Figuur 4.1 De ontwikkeling van de trofoblast en embryoblast in de tweede week na de bevruchting. (A) dag 7 (B) dag 8 (C) dag 9 (D) dag 10 (E) dag 11 (F) dag 12 (G) en (H) dag 13. De toelichting is opgenomen in de bijbehorende tekst (ontleend aan Larsen JW. Human Embryology. Derde druk. Philadelphia, Churchill Livingstone, 2001).
4.4 Chorionholte
Vervolgens ontstaat tussen de buitenste cellaag van de cytotrofoblast en het exocoelomisch of Heuser’s membraan een laag losmazig, acellulair bindweefsel: het extraembryonaal reticulum (dag 10, figuur 4.1 D). Ook groeien vanuit de epiblast cellen, die enerzijds de buitenkant van het exocoelomisch of Heuser’s membraan bekleden en anderzijds de binnenkant van de cytotrofoblast bekleden: het extraembryonaal mesoderm (dag 11, figuur 4.1 E). Deze cellen nemen snel in omvang toe en omgeven niet alleen de primaire dooierzak, maar ook de embryoblast en de amnionholte. Het extraembryonaal reticulum, liggende tussen de twee lagen van het extraembryonaal mesoderm, wordt nu geleidelijk afgebroken. De hierdoor ontstane holtes vloeien samen tot extraembryonaal coeloom of chorionholte (figuur 4.1 F). Ondertussen beginnen cellen van de hypoblast opnieuw te proliferen en bewegen zich langs de binnenkant van het extraembryonaal mesoderm. Tijdens dit proces wordt de primaire dooierzak weggedrukt in de richting van de tegenovergestelde (niet-embryonale) pool van de blastula (tweelagige kiemschijf) (figuur 4.1 G). De primaire dooierzak laat uiteindelijk van de embryoblast los en degenereert. Op dag dertien zijn de overblijfselen van de primaire dooierzak (extracoelomische cyste) in de chorionholte te zien (figuur 4.1 H). De nieuw gevormde dooierzak wordt secundaire dooierzak genoemd. De chorionholte omgeeft nu de secundaire dooierzak én de amnionholte, met uitzondering van één plaats waar het extraembryonaal mesoderm de embryoblast met de trofoblast verbindt (dag 13, figuur 4.1 G en H). Deze verbinding wordt de hechtsteel genoemd en zal uiteindelijk ontwikkelen tot navelstreng. Het extraembryonaal mesoderm dat de cytotrofoblast bekleedt, wordt chorionplaat genoemd.

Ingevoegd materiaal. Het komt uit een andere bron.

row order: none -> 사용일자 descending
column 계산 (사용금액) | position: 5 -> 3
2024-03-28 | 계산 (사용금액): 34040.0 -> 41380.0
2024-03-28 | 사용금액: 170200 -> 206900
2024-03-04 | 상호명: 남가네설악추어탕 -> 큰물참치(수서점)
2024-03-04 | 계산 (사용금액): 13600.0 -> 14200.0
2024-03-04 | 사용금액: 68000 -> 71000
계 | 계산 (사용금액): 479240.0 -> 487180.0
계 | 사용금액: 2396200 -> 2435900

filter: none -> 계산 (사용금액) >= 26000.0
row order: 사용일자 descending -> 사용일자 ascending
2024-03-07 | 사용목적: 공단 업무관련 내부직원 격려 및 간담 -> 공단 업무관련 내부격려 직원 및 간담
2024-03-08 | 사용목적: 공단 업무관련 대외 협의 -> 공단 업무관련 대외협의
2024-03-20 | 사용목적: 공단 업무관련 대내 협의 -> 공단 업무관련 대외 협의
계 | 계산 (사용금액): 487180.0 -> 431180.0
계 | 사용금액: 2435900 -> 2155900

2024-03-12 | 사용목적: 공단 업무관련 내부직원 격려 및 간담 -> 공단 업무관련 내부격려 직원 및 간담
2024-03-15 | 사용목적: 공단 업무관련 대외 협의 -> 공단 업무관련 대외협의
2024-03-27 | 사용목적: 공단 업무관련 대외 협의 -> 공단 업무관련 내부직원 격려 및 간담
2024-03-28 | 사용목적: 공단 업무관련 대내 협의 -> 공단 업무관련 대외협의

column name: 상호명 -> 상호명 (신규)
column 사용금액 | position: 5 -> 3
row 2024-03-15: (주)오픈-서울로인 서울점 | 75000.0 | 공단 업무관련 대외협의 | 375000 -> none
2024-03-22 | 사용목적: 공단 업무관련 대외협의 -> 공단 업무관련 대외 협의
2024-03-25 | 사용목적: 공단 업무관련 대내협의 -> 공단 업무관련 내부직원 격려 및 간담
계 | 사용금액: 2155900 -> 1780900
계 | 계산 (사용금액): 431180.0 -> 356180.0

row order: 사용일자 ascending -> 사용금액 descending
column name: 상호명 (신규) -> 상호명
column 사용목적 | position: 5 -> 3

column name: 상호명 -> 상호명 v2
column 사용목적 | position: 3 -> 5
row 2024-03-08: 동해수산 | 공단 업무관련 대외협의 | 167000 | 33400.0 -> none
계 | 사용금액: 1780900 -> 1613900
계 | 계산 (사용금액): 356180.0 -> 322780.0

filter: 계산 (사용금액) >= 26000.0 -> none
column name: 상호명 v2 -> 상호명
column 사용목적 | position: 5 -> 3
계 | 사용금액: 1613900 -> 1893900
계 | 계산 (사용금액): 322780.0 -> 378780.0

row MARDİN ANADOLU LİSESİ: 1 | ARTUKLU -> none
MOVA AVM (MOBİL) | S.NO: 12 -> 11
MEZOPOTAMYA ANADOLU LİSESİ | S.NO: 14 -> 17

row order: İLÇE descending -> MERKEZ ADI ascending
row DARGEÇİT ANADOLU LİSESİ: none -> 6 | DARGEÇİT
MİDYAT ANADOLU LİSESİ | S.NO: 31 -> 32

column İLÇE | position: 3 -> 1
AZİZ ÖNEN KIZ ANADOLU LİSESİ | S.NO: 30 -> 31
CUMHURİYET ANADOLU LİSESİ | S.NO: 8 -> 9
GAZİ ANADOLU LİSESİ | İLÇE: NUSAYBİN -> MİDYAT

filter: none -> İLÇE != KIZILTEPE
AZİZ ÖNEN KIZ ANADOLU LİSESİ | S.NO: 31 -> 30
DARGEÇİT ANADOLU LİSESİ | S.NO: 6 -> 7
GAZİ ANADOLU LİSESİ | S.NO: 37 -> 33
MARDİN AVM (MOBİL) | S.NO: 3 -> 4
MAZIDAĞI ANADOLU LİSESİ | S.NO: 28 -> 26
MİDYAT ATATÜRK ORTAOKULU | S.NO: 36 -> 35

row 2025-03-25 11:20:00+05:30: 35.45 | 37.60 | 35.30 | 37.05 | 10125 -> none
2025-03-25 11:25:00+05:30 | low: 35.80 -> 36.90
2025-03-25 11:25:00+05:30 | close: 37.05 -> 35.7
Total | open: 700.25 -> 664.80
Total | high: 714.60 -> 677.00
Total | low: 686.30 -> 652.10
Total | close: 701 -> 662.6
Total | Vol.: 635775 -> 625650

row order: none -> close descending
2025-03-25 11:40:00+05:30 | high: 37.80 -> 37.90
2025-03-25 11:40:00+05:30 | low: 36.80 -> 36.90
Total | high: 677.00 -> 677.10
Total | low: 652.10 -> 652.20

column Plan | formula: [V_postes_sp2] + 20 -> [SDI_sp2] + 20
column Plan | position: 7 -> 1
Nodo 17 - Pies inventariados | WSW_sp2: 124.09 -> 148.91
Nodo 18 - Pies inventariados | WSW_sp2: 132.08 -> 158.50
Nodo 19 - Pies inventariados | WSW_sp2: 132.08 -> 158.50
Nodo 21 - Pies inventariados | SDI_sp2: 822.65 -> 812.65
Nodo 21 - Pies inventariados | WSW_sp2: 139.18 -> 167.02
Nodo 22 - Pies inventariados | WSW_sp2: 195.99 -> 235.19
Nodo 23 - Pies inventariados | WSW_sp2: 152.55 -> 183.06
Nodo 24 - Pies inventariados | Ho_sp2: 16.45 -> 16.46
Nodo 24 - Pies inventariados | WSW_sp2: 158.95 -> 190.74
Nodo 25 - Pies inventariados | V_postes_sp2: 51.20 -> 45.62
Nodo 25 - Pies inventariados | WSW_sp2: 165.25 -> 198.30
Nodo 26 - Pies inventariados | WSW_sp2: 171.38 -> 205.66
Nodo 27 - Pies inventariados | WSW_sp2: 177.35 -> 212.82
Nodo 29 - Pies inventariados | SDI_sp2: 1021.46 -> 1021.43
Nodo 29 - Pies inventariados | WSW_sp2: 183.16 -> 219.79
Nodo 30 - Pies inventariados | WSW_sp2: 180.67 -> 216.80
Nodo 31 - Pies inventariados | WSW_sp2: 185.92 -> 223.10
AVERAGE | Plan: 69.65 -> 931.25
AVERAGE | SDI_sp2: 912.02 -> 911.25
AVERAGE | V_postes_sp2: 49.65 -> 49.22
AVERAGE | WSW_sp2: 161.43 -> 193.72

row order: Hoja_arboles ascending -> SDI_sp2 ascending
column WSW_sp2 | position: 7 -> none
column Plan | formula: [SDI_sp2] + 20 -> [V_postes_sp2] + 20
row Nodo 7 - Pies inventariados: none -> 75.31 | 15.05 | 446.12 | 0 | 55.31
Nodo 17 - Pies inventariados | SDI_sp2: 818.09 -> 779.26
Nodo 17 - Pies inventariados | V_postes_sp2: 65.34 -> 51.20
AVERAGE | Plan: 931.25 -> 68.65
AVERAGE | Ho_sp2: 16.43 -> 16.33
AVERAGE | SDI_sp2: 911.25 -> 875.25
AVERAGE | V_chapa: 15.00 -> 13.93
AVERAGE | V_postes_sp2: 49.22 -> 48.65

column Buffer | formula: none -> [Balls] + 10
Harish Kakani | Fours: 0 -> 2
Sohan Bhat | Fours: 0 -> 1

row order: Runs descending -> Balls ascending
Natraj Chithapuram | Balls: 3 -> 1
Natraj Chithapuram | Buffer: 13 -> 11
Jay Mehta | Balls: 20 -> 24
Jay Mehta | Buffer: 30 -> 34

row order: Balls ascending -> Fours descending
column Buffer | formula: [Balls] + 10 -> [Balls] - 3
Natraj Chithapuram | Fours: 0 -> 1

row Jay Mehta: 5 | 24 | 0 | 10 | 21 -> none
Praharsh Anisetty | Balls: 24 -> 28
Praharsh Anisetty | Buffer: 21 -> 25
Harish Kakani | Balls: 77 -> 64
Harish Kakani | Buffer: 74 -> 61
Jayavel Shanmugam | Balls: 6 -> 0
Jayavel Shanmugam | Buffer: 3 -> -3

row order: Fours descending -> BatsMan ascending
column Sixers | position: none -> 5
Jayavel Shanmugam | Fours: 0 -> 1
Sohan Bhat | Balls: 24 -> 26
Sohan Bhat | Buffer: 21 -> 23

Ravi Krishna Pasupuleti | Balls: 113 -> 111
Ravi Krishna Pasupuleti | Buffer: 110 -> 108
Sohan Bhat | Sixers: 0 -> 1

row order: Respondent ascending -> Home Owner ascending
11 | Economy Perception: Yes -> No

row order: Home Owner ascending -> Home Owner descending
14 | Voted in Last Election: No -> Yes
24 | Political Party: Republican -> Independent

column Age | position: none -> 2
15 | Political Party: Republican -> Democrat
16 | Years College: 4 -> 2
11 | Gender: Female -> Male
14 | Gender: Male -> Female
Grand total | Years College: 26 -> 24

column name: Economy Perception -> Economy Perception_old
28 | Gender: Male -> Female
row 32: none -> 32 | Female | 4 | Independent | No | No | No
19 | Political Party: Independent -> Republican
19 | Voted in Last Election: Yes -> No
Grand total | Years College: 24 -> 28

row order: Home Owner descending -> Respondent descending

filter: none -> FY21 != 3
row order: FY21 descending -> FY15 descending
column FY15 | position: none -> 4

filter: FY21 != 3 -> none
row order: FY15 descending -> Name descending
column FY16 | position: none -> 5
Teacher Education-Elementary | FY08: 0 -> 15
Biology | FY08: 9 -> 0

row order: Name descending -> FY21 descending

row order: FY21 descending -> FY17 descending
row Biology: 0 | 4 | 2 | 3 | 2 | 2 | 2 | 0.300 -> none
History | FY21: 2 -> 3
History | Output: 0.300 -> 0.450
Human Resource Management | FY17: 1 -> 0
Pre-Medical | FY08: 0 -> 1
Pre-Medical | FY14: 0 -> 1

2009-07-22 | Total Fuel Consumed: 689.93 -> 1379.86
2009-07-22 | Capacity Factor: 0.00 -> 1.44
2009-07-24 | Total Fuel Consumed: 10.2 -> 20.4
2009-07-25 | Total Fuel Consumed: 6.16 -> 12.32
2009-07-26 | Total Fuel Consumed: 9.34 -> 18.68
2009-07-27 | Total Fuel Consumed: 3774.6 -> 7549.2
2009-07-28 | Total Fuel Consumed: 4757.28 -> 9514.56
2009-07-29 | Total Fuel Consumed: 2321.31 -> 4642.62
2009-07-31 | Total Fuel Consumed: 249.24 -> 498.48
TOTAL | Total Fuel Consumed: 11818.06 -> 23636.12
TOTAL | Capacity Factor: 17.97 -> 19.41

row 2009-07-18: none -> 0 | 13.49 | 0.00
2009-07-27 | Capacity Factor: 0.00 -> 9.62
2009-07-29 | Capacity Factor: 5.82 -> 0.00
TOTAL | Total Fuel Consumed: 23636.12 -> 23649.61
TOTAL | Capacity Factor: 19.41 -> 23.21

Figuur 4.1 De ontwikkeling van de trofoblast en embryoblast in de tweede week na de bevruchting. (A) dag 7 (B) dag 8 (C) dag 9 (D) dag 10 (E) dag 11 (F) dag 12 (G) en (H) dag 13. De toelichting is opgenomen in de bijbehorende tekst (ontleend aan Larsen JW. Human Embryology. Derde druk. Philadelphia, Churchill Livingstone, 2001).
Literatuur
- Sadler TW. Langman’s Medical Embryology. Elfde druk. Philadelphia PA, Lippincott Williams & Wilkins (2010).
- Larsen JW. Human Embryology. Derde druk. Philadelphia PA, Churchill Livingstone (2001).